FTSE 100 is on fire! However, these 2 stocks still look inexpensive to me

Featured in:
abcd

Image source: Getty Images

It may seem paradoxical that FTSE 100 He has just reached a novel level of all time when the Economy of Great Britain remains in stagnation. But many of the largest index components generate most of their income abroad, thanks to which they are much less associated with national fate.

sadasda

Yesterday (July 10) FTSE 100 ended the day with a record -breaking 8975 points, and now increased by more than 9% this year (beating S&P 500). In three years he turned over 30% (including dividends)! This is a solid show.

Despite this, these two foot supplies still look inexpensive to me.

Potential supplies of implementation

The first is Sports JD fashion (LSE: JD), which now has 4,871 stores around the world. I have a visit to my local for a novel pair of gym trainers, and maybe that’s why JD means.

Resources fought demanding, falling from 186 pence at the beginning of 2023 to just 88 pence. And the main culprit was NikeThe key partner, which apparently constitutes almost half of the JD sales.

In recent years, the US sportswear giant has broken away from the ball, enabling newer brands such as hoka and ON NIP and steal market share.

However, Nike has novel management and is working demanding to develop the growth engine again. JD and Nike share prices tend to trade tandem, so every success in Nike would be great news for the British seller.

To say, the tariffs remain a risk. Nike and other sportswear companies produce their goods in Asia, and President Trump has just restored “Mutual tariffs” in several Asian countries. If these companies raise prices, consumer demand may break down by hurting JD sales.

Looking at the quote, I have to imagine that many bad news is already baked here.
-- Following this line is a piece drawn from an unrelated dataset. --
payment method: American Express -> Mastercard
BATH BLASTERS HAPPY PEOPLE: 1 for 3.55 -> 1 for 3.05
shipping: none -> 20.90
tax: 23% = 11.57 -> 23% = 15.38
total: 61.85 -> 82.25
Based on current estimates for next year, the price ratio to profit (P/E) is only 6.8. However, the P/E ratio of Nike is 42.
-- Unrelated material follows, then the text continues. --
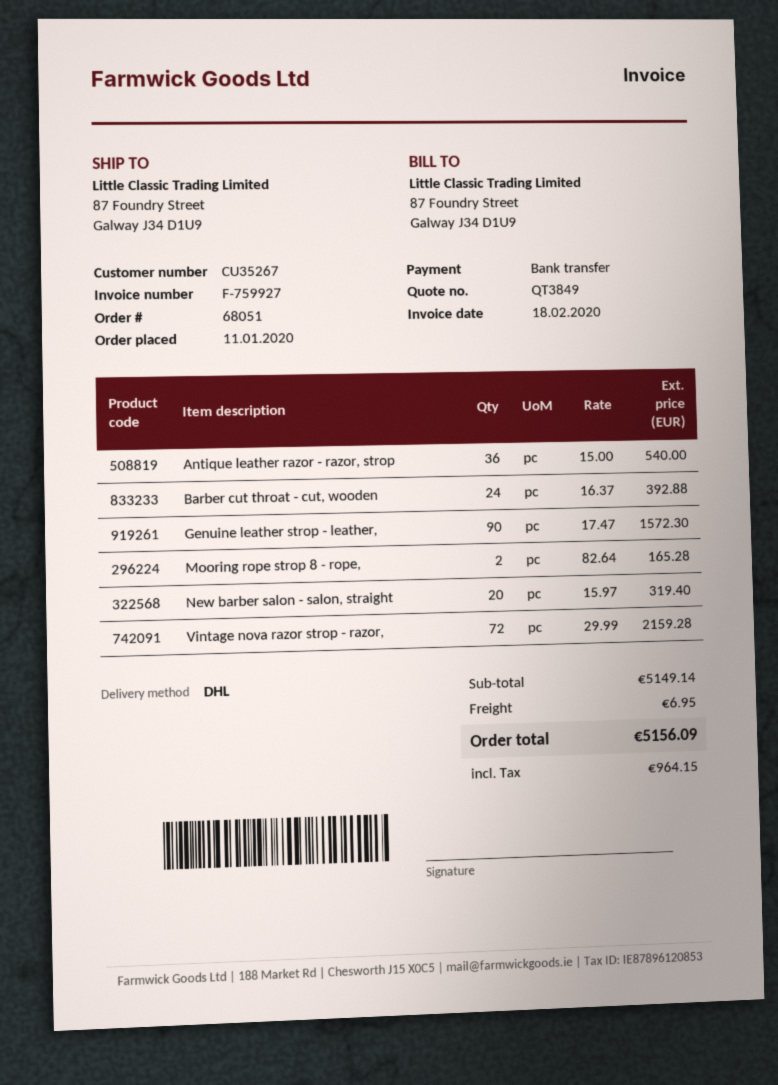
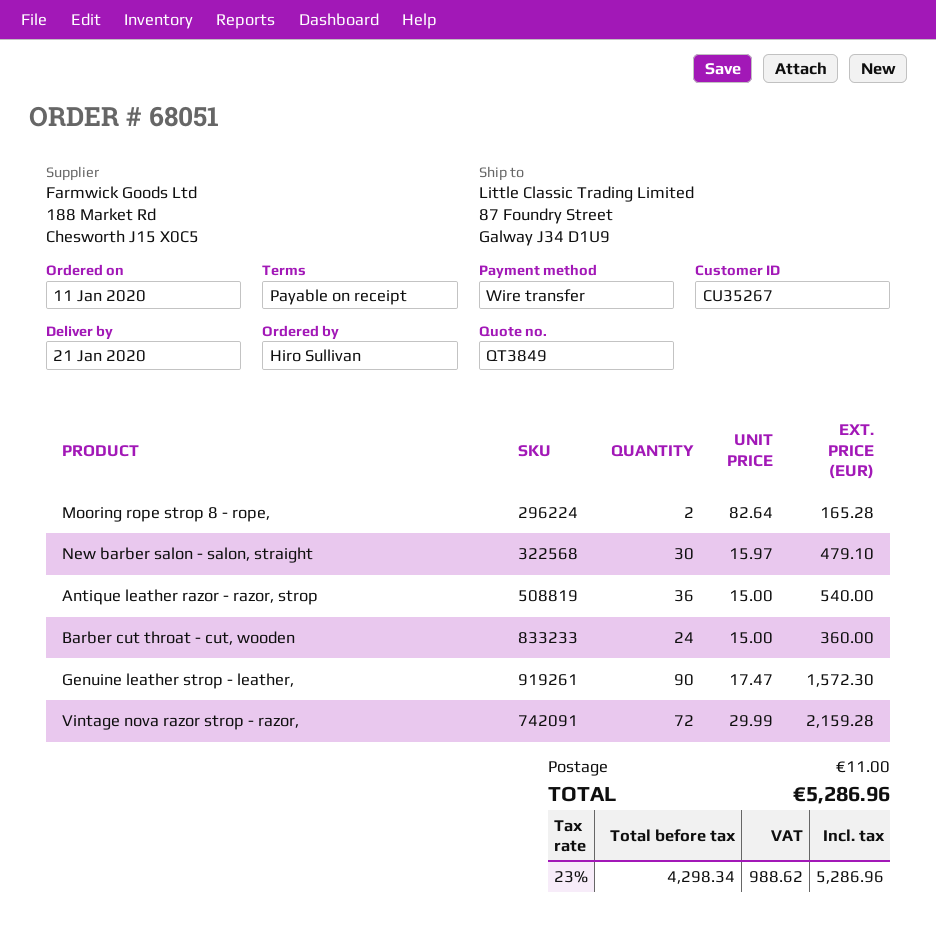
Barber cut throat - cut, wooden: 24 x 16.37 = 392.88 -> 24 x 15.00 = 360.00
New barber salon - salon, straight: 20 x 15.97 = 319.40 -> 30 x 15.97 = 479.10
shipping: 6.95 -> 11.00
tax: 964.15 -> 988.62
total: 5156.09 -> 5286.96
Considering that JD also sells hoka, AdidasAnd many other brands, I think that this inexpensive supply is worth rating about 88 pence.

The second supply of FTSE 100, which looks inexpensive, is Melrose Industries (LSE: MRO). It increases by about 92% in five years, but 21% lower than the highest level achieved in March 2024.

Through the subsidiary Aerospace, Melrose produces parts of the engine, landing equipment, electrical cabling systems and other components for such as Rolls -royceIN Airbus AND Boeing.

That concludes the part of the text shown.